Problem
Please transcribe the data below in full. Omit any picture you find in it.

** Opening Dataset content block **

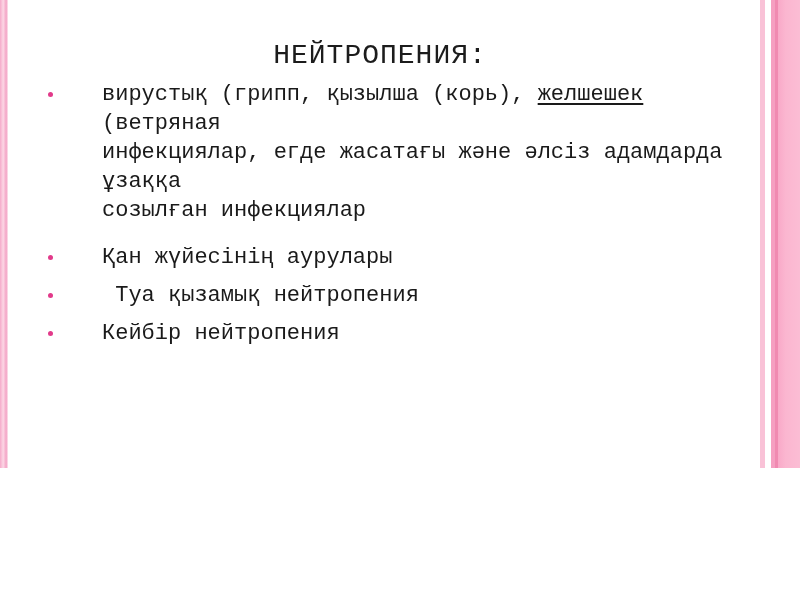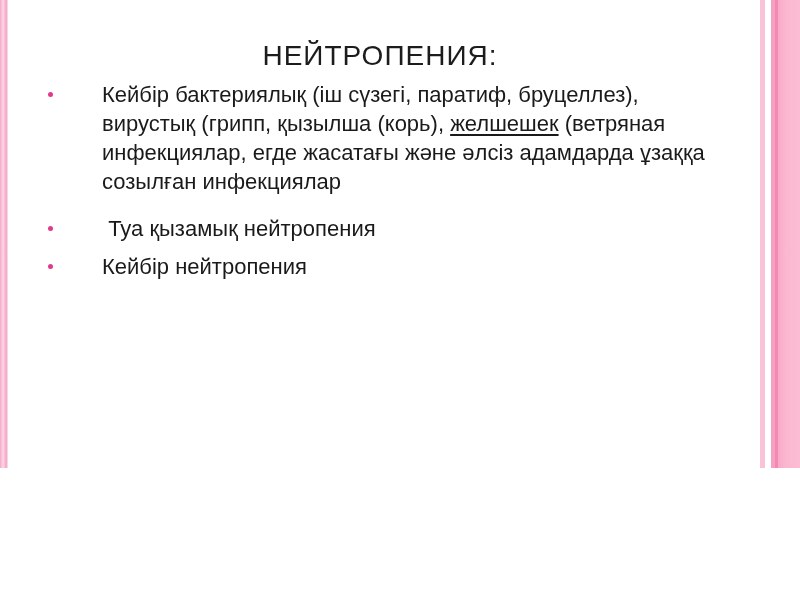--- a/index.html
+++ b/index.html
@@ -12,21 +12,21 @@
     --text-color: #1a1a1a;
   }
   html, body { margin: 0; padding: 0; }
   body { width: 800px; height: 600px; }
   .slide {
     position: relative;
     width: 800px;
     height: 468px;
     background: #ffffff;
     overflow: hidden;
-    font-family: Liberation Sans, sans-serif;
+    font-family: Liberation Mono, monospace;
     color: var(--text-color);
   }
   
   .strip-left {
     position: absolute;
     left: 0; top: 0;
     width: 8px; height: 600px;
     background: linear-gradient(90deg,
       #f5aaca 0%, #fcd7e5 40%, #f3a3c5 78%, #fde9f1 100%);
   }
@@ -89,24 +89,29 @@
   <div class="strip-c"></div>
   <div class="strip-d"></div>
   <div class="accent-circle"></div>
 
   <h1 class="title">НЕЙТРОПЕНИЯ:</h1>
 
   <ul class="bullet-list">
       <li>
         <span class="dot"></span>
         <div class="btext">
-          <div class="bline"><span>Кейбір бактериялық (іш сүзегі, паратиф, бруцеллез),</span></div>
           <div class="bline"><span>вирустық (грипп, қызылша (корь), </span><span class="u">желшешек</span><span> (ветряная</span></div>
           <div class="bline"><span>инфекциялар, егде жасатағы және әлсіз адамдарда ұзаққа</span></div>
           <div class="bline"><span>созылған инфекциялар</span></div>
+        </div>
+      </li>
+      <li>
+        <span class="dot"></span>
+        <div class="btext">
+          <div class="bline"><span>Қан жүйесінің аурулары</span></div>
         </div>
       </li>
       <li>
         <span class="dot"></span>
         <div class="btext">
           <div class="bline"><span> Туа қызамық нейтропения</span></div>
         </div>
       </li>
       <li>
         <span class="dot"></span>

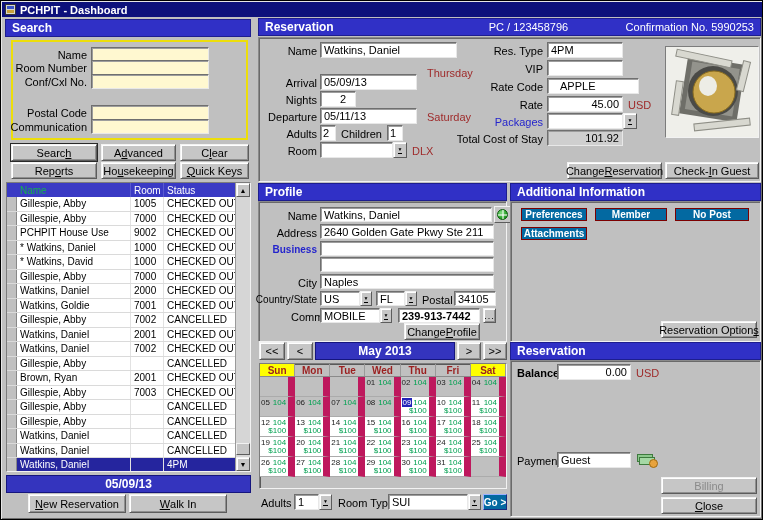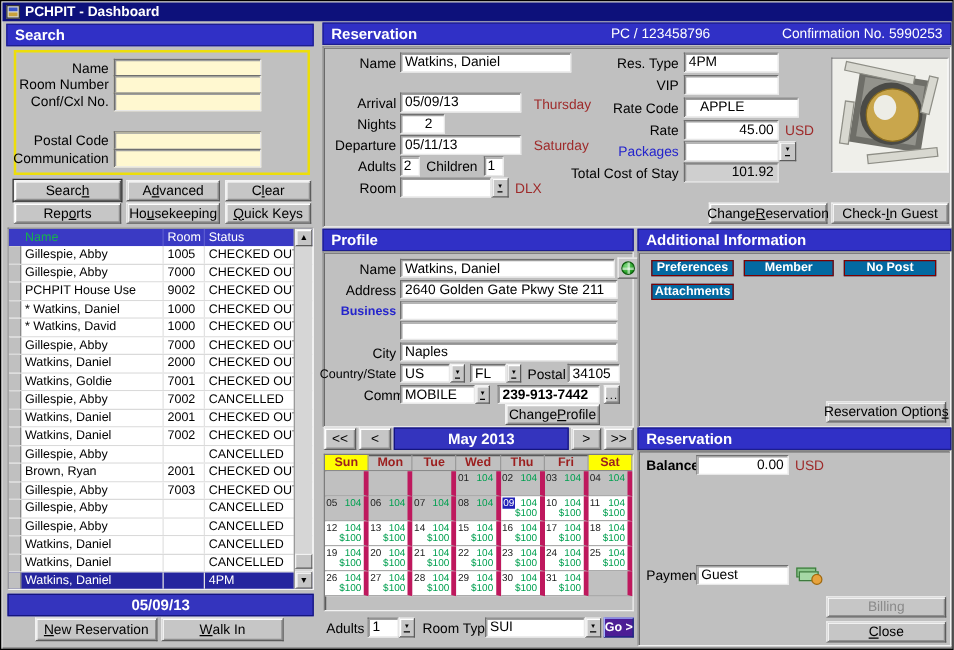--- a/index.html
+++ b/index.html
@@ -75,27 +75,27 @@
   
   .cal-nav-title { position:absolute; background:#3434BE; border:1px solid #15157e; color:#fff; font-weight:bold; font-size:12px;
                    display:flex; align-items:center; justify-content:center; }
   .calgrid { position:absolute; left:1px; top:21px; width:248px; height:126px; background:#C0C0C0;
              border:1px solid; border-color:#7c7c7c #f2f2f2 #f2f2f2 #7c7c7c; box-shadow: inset 1px 1px 0 #5a5a5a; overflow:hidden; }
   .cal-hrow { display:flex; height:13px; border-bottom:1px solid #8a8a8a; }
   .cal-h { flex:1 1 0; font-size:10px; font-weight:bold; color:#9B1F1F; display:flex; align-items:center; justify-content:center;
            border-right:1px solid #9a9a9a; }
   .cal-h.weekend { background:#FFFF00; }
   .cal-row { display:flex; height:20px; }
-  .cal-cell { flex:1 1 0; position:relative; background:#fff; border-right:4px solid #be185d; border-bottom:1px solid #ABABAB; }
+  .cal-cell { flex:1 1 0; position:relative; background:#fff; border-right:7px solid #be185d; border-bottom:1px solid #ABABAB; }
   .cal-cell.past { background:#C0C0C0; }
   .cd { position:absolute; left:1px; top:1px; font-size:8px; color:#222; }
   .cd.selday { background:#2222B8; color:#fff; padding:0 1px; }
   .cr { position:absolute; right:2px; top:1px; font-size:8px; color:#00A050; }
   .cr2 { position:absolute; right:2px; bottom:1px; font-size:8px; color:#00A050; }
-  .gobtn { background:#4c1d95; color:#fff; font-weight:bold; font-size:10px; border-color:#9db0ff #1a2a80 #1a2a80 #9db0ff; box-shadow:none; }
+  .gobtn { background:#0369a1; color:#fff; font-weight:bold; font-size:10px; border-color:#9db0ff #1a2a80 #1a2a80 #9db0ff; box-shadow:none; }
 
   
   .globebtn { position:absolute; width:17px; height:17px; background:#C6C6C6; border:1px solid; border-color:#f2f2f2 #5c5c5c #5c5c5c #f2f2f2;
               display:flex; align-items:center; justify-content:center; }
   .globe { width:11px; height:11px; border-radius:50%; background:radial-gradient(circle at 35% 30%, #7fdc7f, #1f9a1f 70%); border:1px solid #0c5c0c; position:relative; }
   .globe::before { content:""; position:absolute; left:45%; top:0; width:2px; height:100%; background:rgba(255,255,255,.55); }
   .globe::after { content:""; position:absolute; top:45%; left:0; height:2px; width:100%; background:rgba(255,255,255,.55); }
   .moneyicon { position:absolute; width:22px; height:15px; }
   .bill { position:absolute; width:16px; height:8px; background:#8CC88C; border:1px solid #3E7A3E; }
   .bill.b1 { left:0; top:1px; } .bill.b2 { left:2px; top:4px; background:#A5D8A5; }
@@ -276,21 +276,21 @@
     <span>Reservation</span>
     <span class="hdr-mid" style="margin-left:155px;">PC / 123458796</span>
     <span class="hdr-right">Confirmation No. 5990253</span>
   </div>
 
   <div class="panel" style="left:257px; top:36px; width:503px; height:145px;">
     <div class="lbl lr" style="left:0; top:7px; width:58px;">Name</div>
     <div class="fld" style="left:61px; top:4px; width:137px;">Watkins, Daniel</div>
     <div class="lbl lr" style="left:0; top:39px; width:58px;">Arrival</div>
     <div class="fld" style="left:61px; top:36px; width:97px;">05/09/13</div>
-    <div class="lbl dred" style="left:168px; top:40px;">Thursday</div>
+    <div class="lbl dred" style="left:168px; top:29px;">Thursday</div>
     <div class="lbl lr" style="left:0; top:56px; width:58px;">Nights</div>
     <div class="fld ra" style="left:61px; top:53px; width:36px; padding-right:9px;">2</div>
     <div class="lbl lr" style="left:0; top:73px; width:58px;">Departure</div>
     <div class="fld" style="left:61px; top:70px; width:97px;">05/11/13</div>
     <div class="lbl dred" style="left:168px; top:73px;">Saturday</div>
     <div class="lbl lr" style="left:0; top:90px; width:58px;">Adults</div>
     <div class="fld" style="left:61px; top:87px; width:16px; padding:1px 2px;">2</div>
     <div class="lbl" style="left:82px; top:90px;">Children</div>
     <div class="fld" style="left:128px; top:87px; width:16px; padding:1px 2px;">1</div>
     <div class="lbl lr" style="left:0; top:107px; width:58px;">Room</div>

** Closing Dataset content block **

Worked solution
--- a/index.html
+++ b/index.html
@@ -12,21 +12,21 @@
     --text-color: #1a1a1a;
   }
   html, body { margin: 0; padding: 0; }
   body { width: 800px; height: 600px; }
   .slide {
     position: relative;
     width: 800px;
     height: 468px;
     background: #ffffff;
     overflow: hidden;
-    font-family: Liberation Sans, sans-serif;
+    font-family: Liberation Mono, monospace;
     color: var(--text-color);
   }
   
   .strip-left {
     position: absolute;
     left: 0; top: 0;
     width: 8px; height: 600px;
     background: linear-gradient(90deg,
       #f5aaca 0%, #fcd7e5 40%, #f3a3c5 78%, #fde9f1 100%);
   }
@@ -89,24 +89,29 @@
   <div class="strip-c"></div>
   <div class="strip-d"></div>
   <div class="accent-circle"></div>
 
   <h1 class="title">НЕЙТРОПЕНИЯ:</h1>
 
   <ul class="bullet-list">
       <li>
         <span class="dot"></span>
         <div class="btext">
-          <div class="bline"><span>Кейбір бактериялық (іш сүзегі, паратиф, бруцеллез),</span></div>
           <div class="bline"><span>вирустық (грипп, қызылша (корь), </span><span class="u">желшешек</span><span> (ветряная</span></div>
           <div class="bline"><span>инфекциялар, егде жасатағы және әлсіз адамдарда ұзаққа</span></div>
           <div class="bline"><span>созылған инфекциялар</span></div>
+        </div>
+      </li>
+      <li>
+        <span class="dot"></span>
+        <div class="btext">
+          <div class="bline"><span>Қан жүйесінің аурулары</span></div>
         </div>
       </li>
       <li>
         <span class="dot"></span>
         <div class="btext">
           <div class="bline"><span> Туа қызамық нейтропения</span></div>
         </div>
       </li>
       <li>
         <span class="dot"></span>

--- a/index.html
+++ b/index.html
@@ -75,27 +75,27 @@
   
   .cal-nav-title { position:absolute; background:#3434BE; border:1px solid #15157e; color:#fff; font-weight:bold; font-size:12px;
                    display:flex; align-items:center; justify-content:center; }
   .calgrid { position:absolute; left:1px; top:21px; width:248px; height:126px; background:#C0C0C0;
              border:1px solid; border-color:#7c7c7c #f2f2f2 #f2f2f2 #7c7c7c; box-shadow: inset 1px 1px 0 #5a5a5a; overflow:hidden; }
   .cal-hrow { display:flex; height:13px; border-bottom:1px solid #8a8a8a; }
   .cal-h { flex:1 1 0; font-size:10px; font-weight:bold; color:#9B1F1F; display:flex; align-items:center; justify-content:center;
            border-right:1px solid #9a9a9a; }
   .cal-h.weekend { background:#FFFF00; }
   .cal-row { display:flex; height:20px; }
-  .cal-cell { flex:1 1 0; position:relative; background:#fff; border-right:4px solid #be185d; border-bottom:1px solid #ABABAB; }
+  .cal-cell { flex:1 1 0; position:relative; background:#fff; border-right:7px solid #be185d; border-bottom:1px solid #ABABAB; }
   .cal-cell.past { background:#C0C0C0; }
   .cd { position:absolute; left:1px; top:1px; font-size:8px; color:#222; }
   .cd.selday { background:#2222B8; color:#fff; padding:0 1px; }
   .cr { position:absolute; right:2px; top:1px; font-size:8px; color:#00A050; }
   .cr2 { position:absolute; right:2px; bottom:1px; font-size:8px; color:#00A050; }
-  .gobtn { background:#4c1d95; color:#fff; font-weight:bold; font-size:10px; border-color:#9db0ff #1a2a80 #1a2a80 #9db0ff; box-shadow:none; }
+  .gobtn { background:#0369a1; color:#fff; font-weight:bold; font-size:10px; border-color:#9db0ff #1a2a80 #1a2a80 #9db0ff; box-shadow:none; }
 
   
   .globebtn { position:absolute; width:17px; height:17px; background:#C6C6C6; border:1px solid; border-color:#f2f2f2 #5c5c5c #5c5c5c #f2f2f2;
               display:flex; align-items:center; justify-content:center; }
   .globe { width:11px; height:11px; border-radius:50%; background:radial-gradient(circle at 35% 30%, #7fdc7f, #1f9a1f 70%); border:1px solid #0c5c0c; position:relative; }
   .globe::before { content:""; position:absolute; left:45%; top:0; width:2px; height:100%; background:rgba(255,255,255,.55); }
   .globe::after { content:""; position:absolute; top:45%; left:0; height:2px; width:100%; background:rgba(255,255,255,.55); }
   .moneyicon { position:absolute; width:22px; height:15px; }
   .bill { position:absolute; width:16px; height:8px; background:#8CC88C; border:1px solid #3E7A3E; }
   .bill.b1 { left:0; top:1px; } .bill.b2 { left:2px; top:4px; background:#A5D8A5; }
@@ -276,21 +276,21 @@
     <span>Reservation</span>
     <span class="hdr-mid" style="margin-left:155px;">PC / 123458796</span>
     <span class="hdr-right">Confirmation No. 5990253</span>
   </div>
 
   <div class="panel" style="left:257px; top:36px; width:503px; height:145px;">
     <div class="lbl lr" style="left:0; top:7px; width:58px;">Name</div>
     <div class="fld" style="left:61px; top:4px; width:137px;">Watkins, Daniel</div>
     <div class="lbl lr" style="left:0; top:39px; width:58px;">Arrival</div>
     <div class="fld" style="left:61px; top:36px; width:97px;">05/09/13</div>
-    <div class="lbl dred" style="left:168px; top:40px;">Thursday</div>
+    <div class="lbl dred" style="left:168px; top:29px;">Thursday</div>
     <div class="lbl lr" style="left:0; top:56px; width:58px;">Nights</div>
     <div class="fld ra" style="left:61px; top:53px; width:36px; padding-right:9px;">2</div>
     <div class="lbl lr" style="left:0; top:73px; width:58px;">Departure</div>
     <div class="fld" style="left:61px; top:70px; width:97px;">05/11/13</div>
     <div class="lbl dred" style="left:168px; top:73px;">Saturday</div>
     <div class="lbl lr" style="left:0; top:90px; width:58px;">Adults</div>
     <div class="fld" style="left:61px; top:87px; width:16px; padding:1px 2px;">2</div>
     <div class="lbl" style="left:82px; top:90px;">Children</div>
     <div class="fld" style="left:128px; top:87px; width:16px; padding:1px 2px;">1</div>
     <div class="lbl lr" style="left:0; top:107px; width:58px;">Room</div>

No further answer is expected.